You will never get a full picture of you DNA from a service that only charges a few hundred bucks. It is like paying $10 a month and expecting a CDN at google scale.
I consider it worthwhile, even for me - "no news is good news".
I'm not even sure there is a one-size-fits-all answer to such things. That particular case seemed to be obviously one of greed, but most cases aren't as obvious. The most obvious (to me) would be some sort of price justification on new drugs, which takes into account r&d (to include a portion of failed drugs, but not advertising), manufacturing, and other actual costs with a certain percent of profits - with increases only rising with inflation or by going through the justification process yet again (to account for changes in manufacturing costs, for example). I don't see that happening soon, though.
DEF CON 25 - John Sotos - Genetic Diseases to Guide Digital Hacks of the Human Genome
idk the Chief Medical Officer of Intel considers genetic testing in general a pretty damn huge security risk and you completely neglect the whole bio weapons aspect.
1) Being arrested for real or framed crimes. In case you don't know, once someone has your sequence they can easily produce craploads of the regions checked by the police in bacteria and leave it at crime scenes.
2) Being denied certain jobs (eg GATTACA).
3) Being charged more for insurance, etc. In general you will start from a poorer negotiating position than someone who has your genetic data.
Of course, people think its great when it was used to solve a murder...
The paradoxical nature of genetic variation, especially deleterious variation, is that most of it is very rare. Even with today's massive genome sequencing efforts it's still common to find variants that don't exist in ANY previously sequenced genome. Looking only at just a few sites will rarely get you the whole story.
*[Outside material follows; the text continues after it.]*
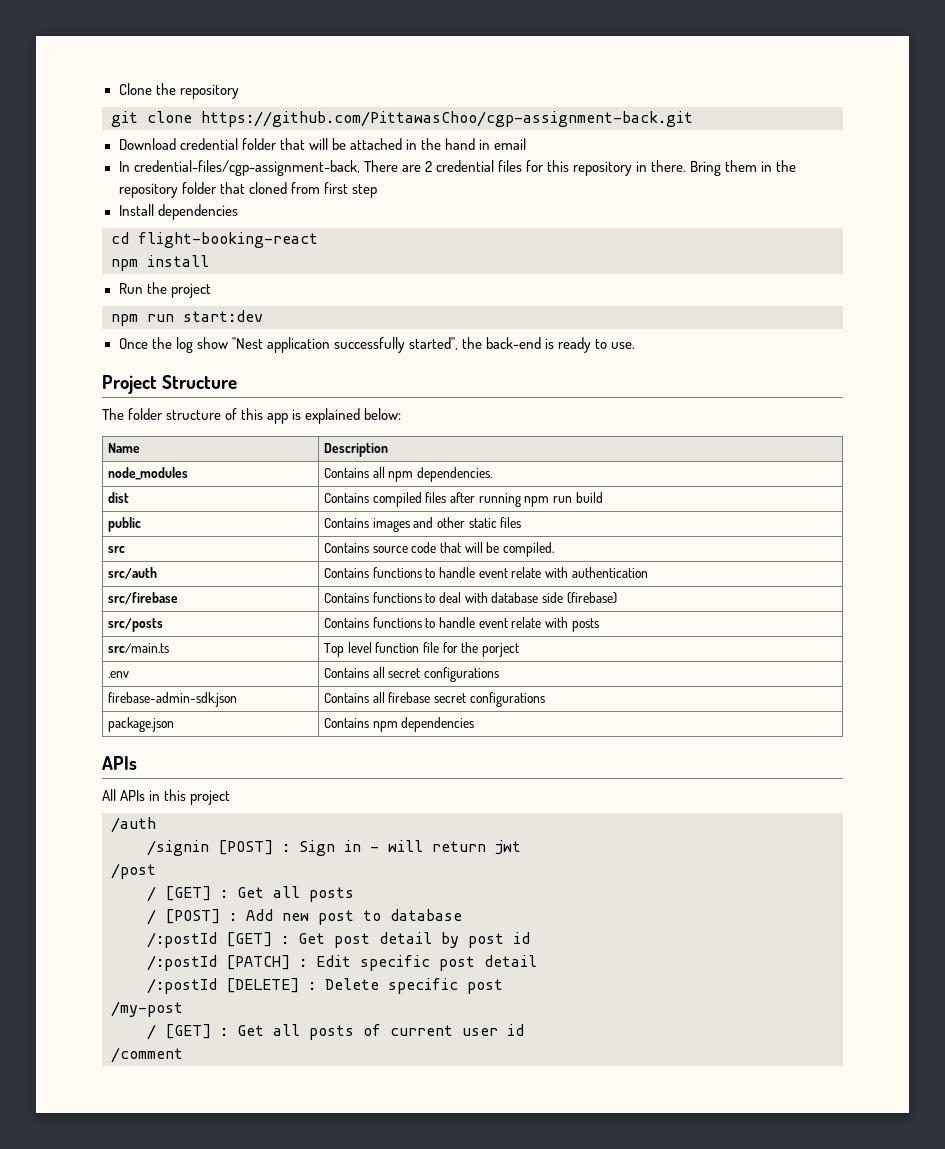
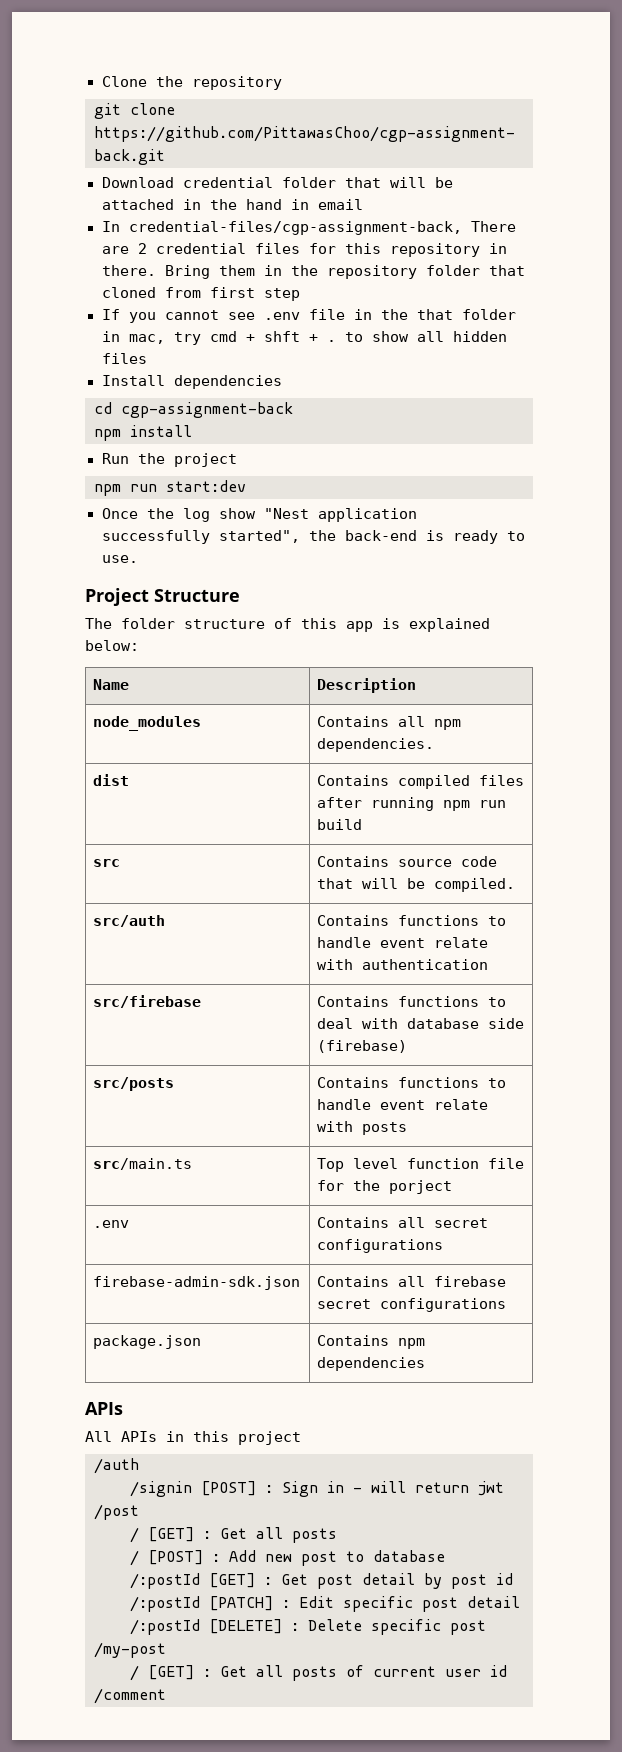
+ If you cannot see .env file in the that folder in mac, try cmd + shft + . to show all hidden files
- cd flight-booking-react
+ cd cgp-assignment-back
- public | Contains images and other static files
I do understand that the 'value' in DNA testing is largely the ability to follow the social graph of inheritance along with phenotypical metadata. This is pretty much at direct odds with privacy even for the strictest of 'anonymizing' setups considering that the greatest context-dependent 'utility' such as curing a truly unpleasant genetic disease or persecuting an ostracized person or group is due to identifying and understanding highly anomalous genes, phenotypes, or linkages of interest that come down to damning specificities.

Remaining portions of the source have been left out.